[INSTRUCTIONS TO FOLLOW] From the records below, transcribe only the lines running from the one with "-27,59 +27,58 @@" through the one with "font-weight: bold;". Keep both of those end lines.

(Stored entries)
- - -

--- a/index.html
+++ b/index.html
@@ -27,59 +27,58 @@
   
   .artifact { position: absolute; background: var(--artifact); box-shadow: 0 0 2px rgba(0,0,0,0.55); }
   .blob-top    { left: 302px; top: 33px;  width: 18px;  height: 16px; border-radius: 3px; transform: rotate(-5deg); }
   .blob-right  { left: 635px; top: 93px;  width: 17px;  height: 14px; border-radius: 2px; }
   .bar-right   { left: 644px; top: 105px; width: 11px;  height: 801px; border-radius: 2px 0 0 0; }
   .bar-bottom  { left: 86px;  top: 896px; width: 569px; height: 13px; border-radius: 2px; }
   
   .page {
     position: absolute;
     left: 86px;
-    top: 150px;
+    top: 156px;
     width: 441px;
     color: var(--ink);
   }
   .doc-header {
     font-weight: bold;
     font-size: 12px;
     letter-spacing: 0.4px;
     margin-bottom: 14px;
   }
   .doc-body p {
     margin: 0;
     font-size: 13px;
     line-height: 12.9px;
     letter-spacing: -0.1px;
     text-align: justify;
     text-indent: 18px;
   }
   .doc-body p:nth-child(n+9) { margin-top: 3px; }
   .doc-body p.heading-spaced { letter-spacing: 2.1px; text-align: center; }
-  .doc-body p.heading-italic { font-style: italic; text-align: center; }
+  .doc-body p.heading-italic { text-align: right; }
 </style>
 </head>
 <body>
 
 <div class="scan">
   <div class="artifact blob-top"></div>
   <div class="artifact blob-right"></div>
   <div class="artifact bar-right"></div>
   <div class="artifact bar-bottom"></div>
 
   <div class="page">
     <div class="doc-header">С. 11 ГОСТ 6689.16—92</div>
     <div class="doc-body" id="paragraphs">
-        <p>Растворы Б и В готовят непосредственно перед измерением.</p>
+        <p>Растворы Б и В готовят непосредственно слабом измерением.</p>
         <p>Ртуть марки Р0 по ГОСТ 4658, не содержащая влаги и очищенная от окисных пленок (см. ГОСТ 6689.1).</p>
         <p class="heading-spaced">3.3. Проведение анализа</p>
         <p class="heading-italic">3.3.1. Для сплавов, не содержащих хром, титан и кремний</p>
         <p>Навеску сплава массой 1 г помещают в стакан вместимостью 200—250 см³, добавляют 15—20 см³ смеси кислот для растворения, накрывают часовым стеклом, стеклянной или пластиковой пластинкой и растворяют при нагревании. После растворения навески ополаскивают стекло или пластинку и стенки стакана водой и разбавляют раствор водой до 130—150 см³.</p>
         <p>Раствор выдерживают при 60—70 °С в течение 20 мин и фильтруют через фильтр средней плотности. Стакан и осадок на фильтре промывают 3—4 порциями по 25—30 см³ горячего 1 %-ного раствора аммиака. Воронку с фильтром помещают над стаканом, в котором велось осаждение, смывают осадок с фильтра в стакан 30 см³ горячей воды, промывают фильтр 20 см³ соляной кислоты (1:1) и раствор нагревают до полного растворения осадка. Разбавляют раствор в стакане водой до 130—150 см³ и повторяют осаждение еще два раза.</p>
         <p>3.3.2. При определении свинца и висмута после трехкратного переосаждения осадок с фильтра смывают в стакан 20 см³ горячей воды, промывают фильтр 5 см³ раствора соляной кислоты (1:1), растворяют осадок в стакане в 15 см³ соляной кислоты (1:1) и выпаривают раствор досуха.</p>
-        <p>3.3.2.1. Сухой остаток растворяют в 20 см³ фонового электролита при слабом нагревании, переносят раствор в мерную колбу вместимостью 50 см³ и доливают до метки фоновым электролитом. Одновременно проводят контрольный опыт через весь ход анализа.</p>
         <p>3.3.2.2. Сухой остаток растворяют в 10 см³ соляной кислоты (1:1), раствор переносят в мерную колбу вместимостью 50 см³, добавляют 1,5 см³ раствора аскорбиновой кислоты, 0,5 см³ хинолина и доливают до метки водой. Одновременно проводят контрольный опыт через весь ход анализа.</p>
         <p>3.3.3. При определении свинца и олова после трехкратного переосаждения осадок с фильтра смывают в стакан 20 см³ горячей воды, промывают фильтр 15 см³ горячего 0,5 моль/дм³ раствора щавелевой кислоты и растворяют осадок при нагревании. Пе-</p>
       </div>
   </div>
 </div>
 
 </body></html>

- - -

[RESULT]
@@ -27,59 +27,58 @@
   
   .artifact { position: absolute; background: var(--artifact); box-shadow: 0 0 2px rgba(0,0,0,0.55); }
   .blob-top    { left: 302px; top: 33px;  width: 18px;  height: 16px; border-radius: 3px; transform: rotate(-5deg); }
   .blob-right  { left: 635px; top: 93px;  width: 17px;  height: 14px; border-radius: 2px; }
   .bar-right   { left: 644px; top: 105px; width: 11px;  height: 801px; border-radius: 2px 0 0 0; }
   .bar-bottom  { left: 86px;  top: 896px; width: 569px; height: 13px; border-radius: 2px; }
   
   .page {
     position: absolute;
     left: 86px;
-    top: 150px;
+    top: 156px;
     width: 441px;
     color: var(--ink);
   }
   .doc-header {
     font-weight: bold;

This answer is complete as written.